I told myself whatever they did or said only made me the person I am today, tough and strong. I became smarter of placing my loyalty only to those who is worth my care and friendship. I still am loyal to all my friends now but I gave up on some. Not proud of the friends I gave up on but I have to move on. So the point really is that I now since 2 days of gathering up with a few high school friends and actually hung out with them I realize I didn’t appreciate the lil things that I had back then. I had actual friends but I just was so dumb not to notice. I didn’t treat them badly or didn’t hang out with them or anything. Just saying all the years then I thought that I never had real friends but I did. And I still do surprisingly. It’s because of these friends that I got through the days of high school. It’s because of them I manage to survive that phase of my teenage life. It’s because of them I didn’t lose myself. It’s because of them I’m still that loyal girl I always had been. My name might be called differently back then compared to now still I’m that person but much smarter in loving myself and knowing when to put myself out there and go the distant for friends who are worth my effort and time and will not make use of me.

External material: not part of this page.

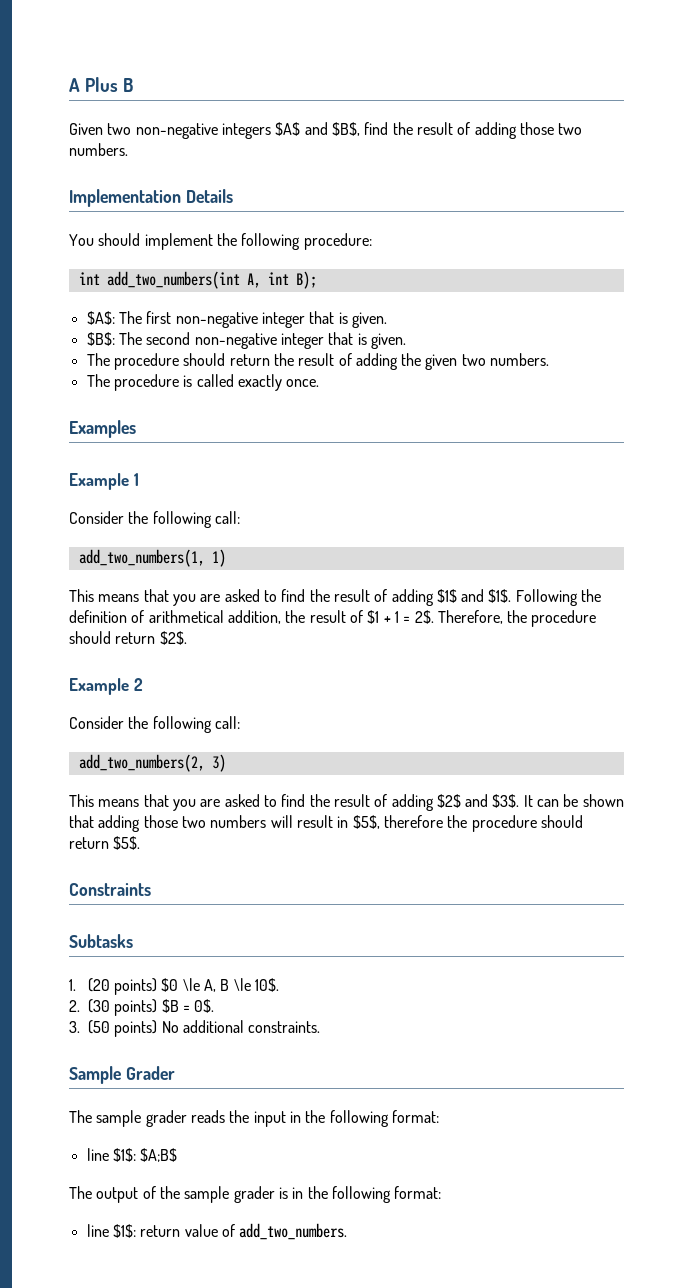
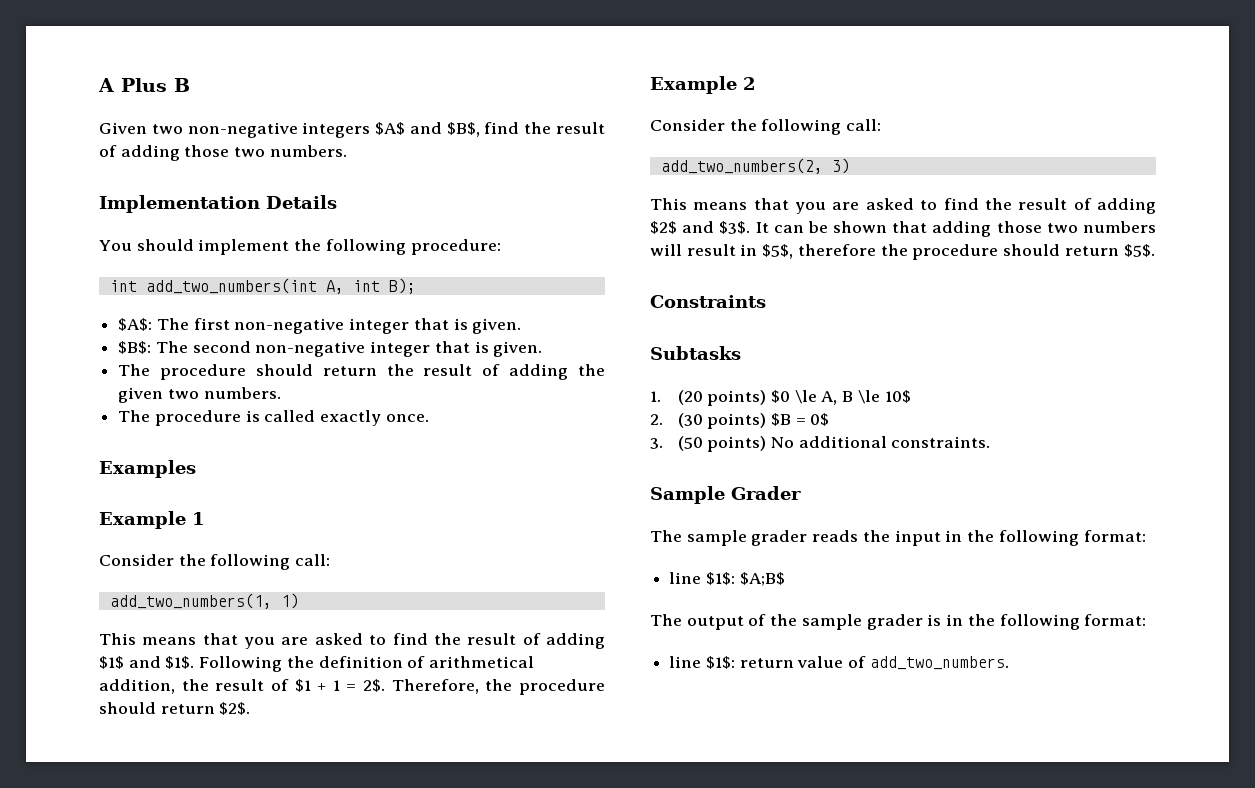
[254,978,279,992] 10$. -> [884,390,911,403] 10$
[194,999,215,1013] 0$. -> [810,413,830,426] 0$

Wen Ni and Natalie are the same girl only just at a different phase of Natalie Law Wen Ni’s life. 2 days of hanging out with them just made me see the glimpse of happiness and joy I had in high school. Knowing my high school isn’t as bad as I used to think it is makes it all that easy to know I became a better person and that I did move on to something good. I know still I haven’t found a best friend who I can call mine and I’m not anyone best friends that they can called their own, nor have I found a friend who needs me just as much as I need her/him. I will find that friend one day, someday. :) No matter what happens to me or what gets thrown at me I will never give up that trait I hold so dearly onto, loyalty. That me is the one I do not wanna lose when things really gets tough and rough.
Last thing I wanna say and it’s been forever that I wanna say this, ‘I’ve move on baby just like you. That someday I used to say back then is now. It did break my heart but baby just like you I’ve finally moved on.’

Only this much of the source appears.